* **WORKING DATA**:
========================
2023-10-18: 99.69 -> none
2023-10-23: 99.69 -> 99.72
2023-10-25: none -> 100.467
========================
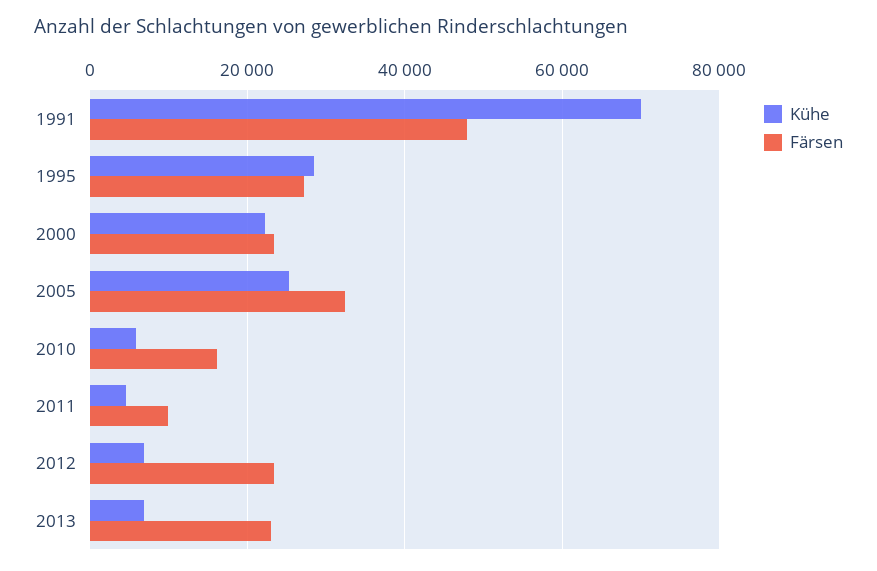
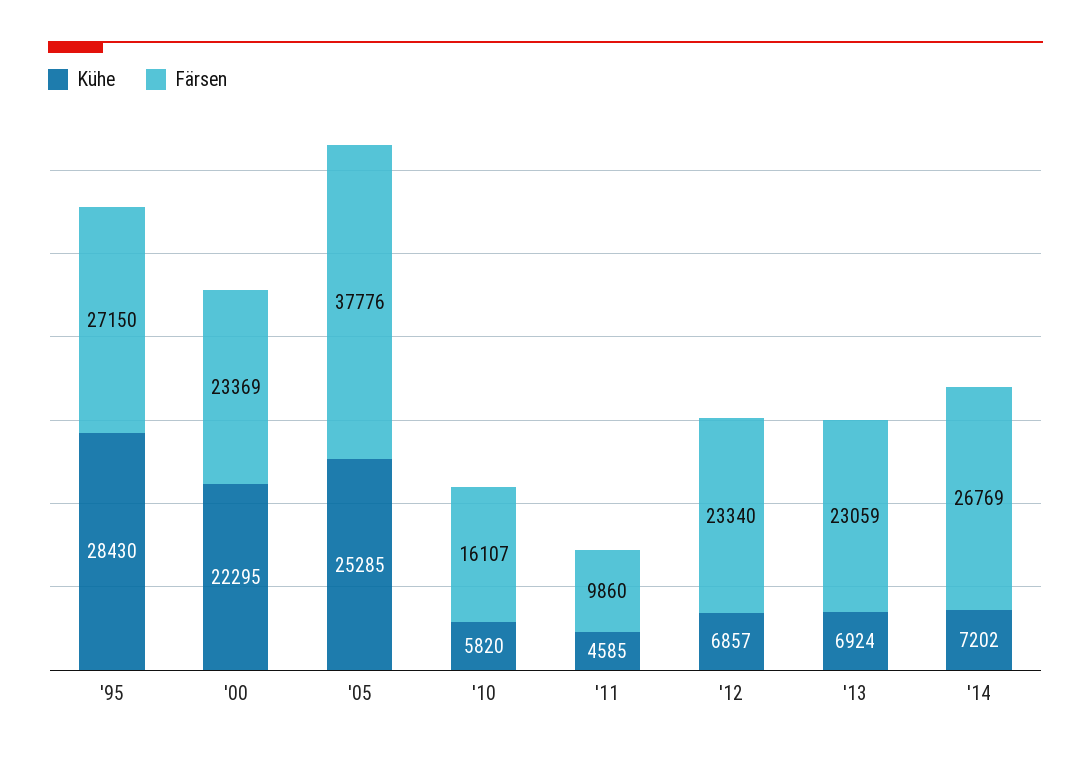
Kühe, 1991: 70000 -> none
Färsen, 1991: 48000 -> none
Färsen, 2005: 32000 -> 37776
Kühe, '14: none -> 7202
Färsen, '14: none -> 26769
========================
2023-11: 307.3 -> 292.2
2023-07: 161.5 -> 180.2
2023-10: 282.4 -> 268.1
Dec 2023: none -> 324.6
========================
* **TO DO**:
Your reply is to repeat, unchanged, the lines above running from the one with "2023-10-18: 99.69 -> none" up to and including the one with "2023-10-25: none -> 100.467".

* **RESULT**:
2023-10-18: 99.69 -> none
2023-10-23: 99.69 -> 99.72
2023-10-25: none -> 100.467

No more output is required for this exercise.